** Your objective **
Of the entries below, return only those lines from the line with "- ...that want" to the line with "saved points of interest", exactly, both included.

** Data for review **
* * *

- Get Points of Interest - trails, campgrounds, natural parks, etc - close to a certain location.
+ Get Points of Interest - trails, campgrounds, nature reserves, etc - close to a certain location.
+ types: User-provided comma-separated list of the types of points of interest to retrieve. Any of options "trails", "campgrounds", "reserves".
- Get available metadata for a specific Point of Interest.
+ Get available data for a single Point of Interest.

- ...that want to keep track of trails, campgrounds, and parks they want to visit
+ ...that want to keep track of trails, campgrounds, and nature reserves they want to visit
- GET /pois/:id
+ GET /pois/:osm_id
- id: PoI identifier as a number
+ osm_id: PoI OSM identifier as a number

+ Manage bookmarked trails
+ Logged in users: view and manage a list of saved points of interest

* * *

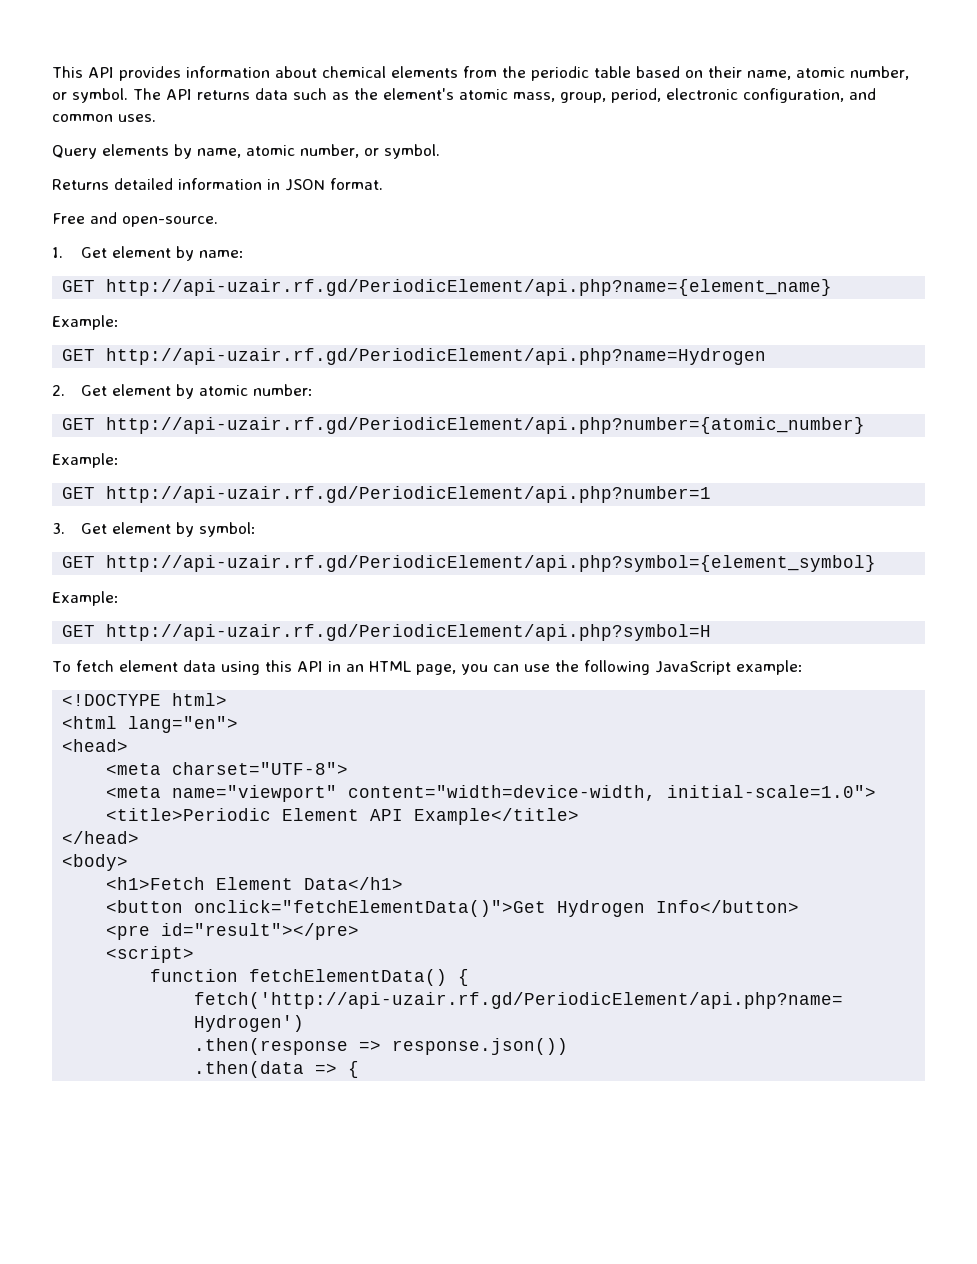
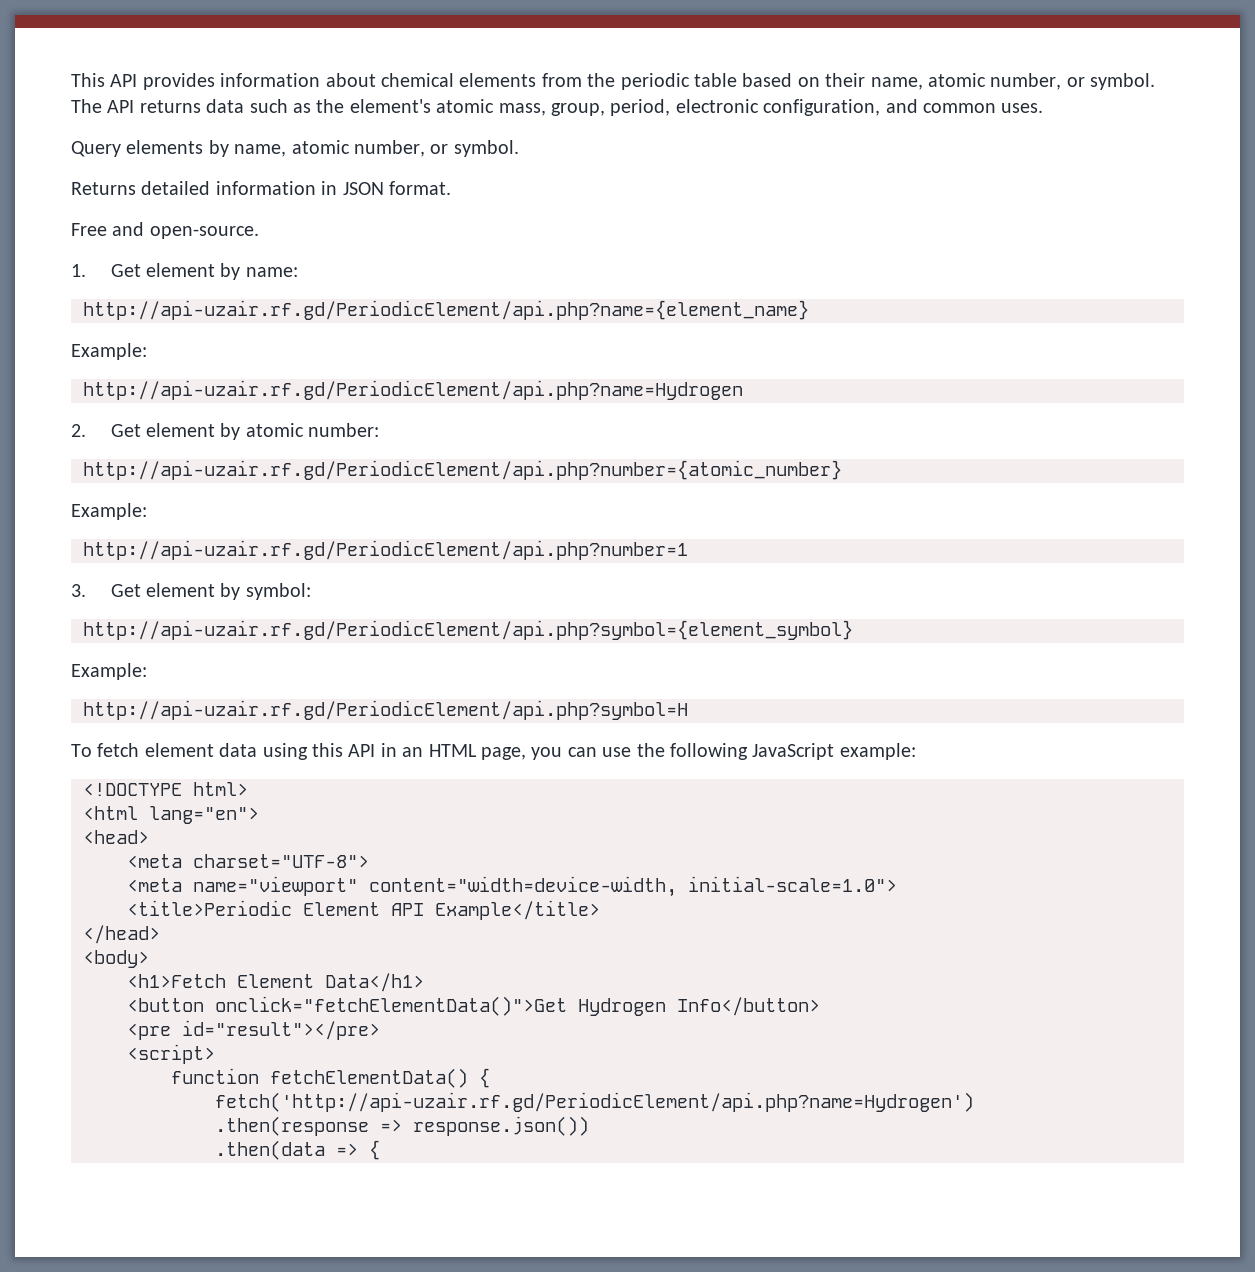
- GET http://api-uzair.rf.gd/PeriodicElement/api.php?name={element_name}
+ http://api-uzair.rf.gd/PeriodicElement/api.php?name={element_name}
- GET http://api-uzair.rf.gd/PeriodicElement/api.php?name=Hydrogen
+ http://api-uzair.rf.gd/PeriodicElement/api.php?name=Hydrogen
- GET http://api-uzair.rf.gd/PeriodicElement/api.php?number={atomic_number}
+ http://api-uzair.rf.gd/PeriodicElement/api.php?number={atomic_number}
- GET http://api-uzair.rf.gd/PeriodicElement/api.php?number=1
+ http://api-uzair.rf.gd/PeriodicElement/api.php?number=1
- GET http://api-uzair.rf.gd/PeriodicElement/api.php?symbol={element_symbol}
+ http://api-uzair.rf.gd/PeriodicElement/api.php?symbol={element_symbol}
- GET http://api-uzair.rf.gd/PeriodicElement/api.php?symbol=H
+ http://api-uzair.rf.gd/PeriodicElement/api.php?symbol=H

* * *

** Answer below **
- ...that want to keep track of trails, campgrounds, and parks they want to visit
+ ...that want to keep track of trails, campgrounds, and nature reserves they want to visit
- GET /pois/:id
+ GET /pois/:osm_id
- id: PoI identifier as a number
+ osm_id: PoI OSM identifier as a number

+ Manage bookmarked trails
+ Logged in users: view and manage a list of saved points of interest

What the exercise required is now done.